Theodor Roszak – Çorak Ülkenin Bittiği Yer
Post-endüstriyel Toplumda Politika ve Aşknılık
Gerçekte bana pek mümkün görünüyor ki, bindokuzyüz altmışlar insanın söndürülmeden önceki son patlayışını temsil ediyordu. …bundan sonra sadece, ortalıkta dolaşan, hiçbir şey hissetmeyen, hiçbir şey düşünmeyen bütün bu robotlar varolacaktır. …ve çok geçmeden hiçkimse bu gezegende hayatın mevcut olduğunu gerşekten hatırlamayacaktır. My Dinner with Andre (1981)
Ulusun liderlerine olan güvenini sarsmak ve kollektif kimlik hissinin altını oymak… (s. 9)
Kitabın hemen başında bu konuya işaret ediyor Loszak. İnsanı potansiyelinden uzaklaştırmak ve hemen başta yer alan pasajda sözü edildiği gibi yaşadığının bile farkında olmayan robota dönüştürmek için gerekli argümanlardan biri olarak kollektif kimliğin ortadan kaldırılmasının yapılan önemli bir çalışma olduğuna dikkat çekiyor. Bunu yaparken politize olmamaya dikkat ediyor. Kitap boyunca endüstriyel kültürün doğruluğu ve rasyonelliği gürültülü bir şekilde sorgulanıyor.
Eliot’ın şiirinde ağıt yaktığı ruh kuruması endüstriyel süreç içinde ve bu sürecin ardındaki gücü sağlayan bilimsel dünya görüşü içinde derinlerde yatan yabancılaşma kuvvetlerinden doğmuştu. (s. 10)
Doların gücü kanunlarla zaptedilemez. (s. 11)
Gezegen süratle tek bir endüstriyel artefakt haline geliyor; zihin ve hayat çılgınca kompüterize ediliyor.
İnsanlar muhakkak olanı görme duyarlığını kaybetmiş görünüyorlar.
Bizim kültürümüz insan ve tabiat üzerinde iktidar için Faustyen bir anlaşma yaptı ve bundan kolay kolay vazgeçmeyecek.Güvenlik, rtefah, kurtuluş için o hâlâ makinalarına, bilime, büyük ekonomik sistemlerine bel bağlıyor. (s. 14)
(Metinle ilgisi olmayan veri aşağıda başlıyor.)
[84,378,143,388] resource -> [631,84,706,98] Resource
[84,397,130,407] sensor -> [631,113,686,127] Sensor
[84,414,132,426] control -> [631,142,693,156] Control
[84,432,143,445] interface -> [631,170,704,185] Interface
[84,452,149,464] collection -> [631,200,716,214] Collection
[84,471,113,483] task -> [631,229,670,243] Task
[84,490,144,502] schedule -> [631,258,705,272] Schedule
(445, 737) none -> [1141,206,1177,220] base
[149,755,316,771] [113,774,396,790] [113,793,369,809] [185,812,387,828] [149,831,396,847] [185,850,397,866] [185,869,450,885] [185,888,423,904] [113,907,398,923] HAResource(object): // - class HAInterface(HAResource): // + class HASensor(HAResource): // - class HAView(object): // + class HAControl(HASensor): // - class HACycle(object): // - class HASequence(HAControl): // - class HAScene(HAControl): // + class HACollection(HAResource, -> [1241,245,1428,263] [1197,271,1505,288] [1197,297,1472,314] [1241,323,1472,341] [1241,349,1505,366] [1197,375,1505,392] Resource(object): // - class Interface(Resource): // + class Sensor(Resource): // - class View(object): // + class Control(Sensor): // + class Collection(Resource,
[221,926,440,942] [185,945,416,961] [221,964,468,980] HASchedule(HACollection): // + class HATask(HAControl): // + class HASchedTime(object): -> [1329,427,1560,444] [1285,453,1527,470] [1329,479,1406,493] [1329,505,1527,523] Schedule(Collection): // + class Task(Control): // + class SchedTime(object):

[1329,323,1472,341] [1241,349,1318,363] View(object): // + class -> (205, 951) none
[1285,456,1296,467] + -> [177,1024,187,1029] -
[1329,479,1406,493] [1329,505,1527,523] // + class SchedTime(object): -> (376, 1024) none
Vahiy kitabı bildirmişti: termonükleer Armageddon, denizlerin ölümü, kaybolan atmosfer, masumların topyekün katli, gelecek evrensel kıtlık…
Onlar günümüzün haberleri…
Ye’cüc-Me’cüc’ün kollarına kazara düşmedik biz; oraya terakki ettik. (s. 17)
Bu kitap politik hayatın dini boyutuna dairdir. Bir kıyamet çağında politikadan başka nasıl bahsedilebilir ki?
Kültürümüzde geçen birkaç asır boyunca dini duyarlıkların bastırılması, herhangi bir sınıfın ezilmesi veya fiziksel sömürü eylemi kadar sosyal ve ekonomik zaruretle alakalıydı; şehirsel-endüstriyel gelişme için, sermaye birikimi veya çalışan milyonlara fabrika disiplininin aşılanması kadar zorunlu idi bu. (s. 18/19)
İçimizdeki ruh sararıp solmuşsa, çevremizde inşa ettiğimiz tüm dünya da solacaktır. (s. 20)
Kültürümüzün biçimlendirmekte olduğu zihin alanı modern bilimin eseridir. Bilim de batının Yahudi-Hıristiyan geleneğinden tevarüs ettiği belirli bilinç süreklilikleri üzerine yükselir. (s. 21)
Aşkın enerjiler heder edildiğinde, o zaman kişi pörsür. Onları kaybetmenin acısı mahremiyet içinde ve şaşkın bir sükunetle yaşanır. (s. 24)
Tabiatı fethediyoruz, kendi kudret ve servetimizi arttırıyoruz, dikkatimizi şu veya bu yöne dağıtmanın araçlarını çoğaltıyoruz… ama ümitsizlik daha derinlere yuva yapıyor ve artıyor.
Ümitsizlik içindeki bir insanlık sadece mutsuz bir insanlık değildir; çirkin bir insanlıktır.
Çirkin güzelden nefret eder, hayattan nefret eder.
İşte lanetlenmenin de nihai ölçümü budur: iyiden tam da iyi olduğunu bildiğimiz için, onun güzelliğinin bizim tüm varlığımızı sorguladığını bildiğimiz için nefret etmek… (s. 25)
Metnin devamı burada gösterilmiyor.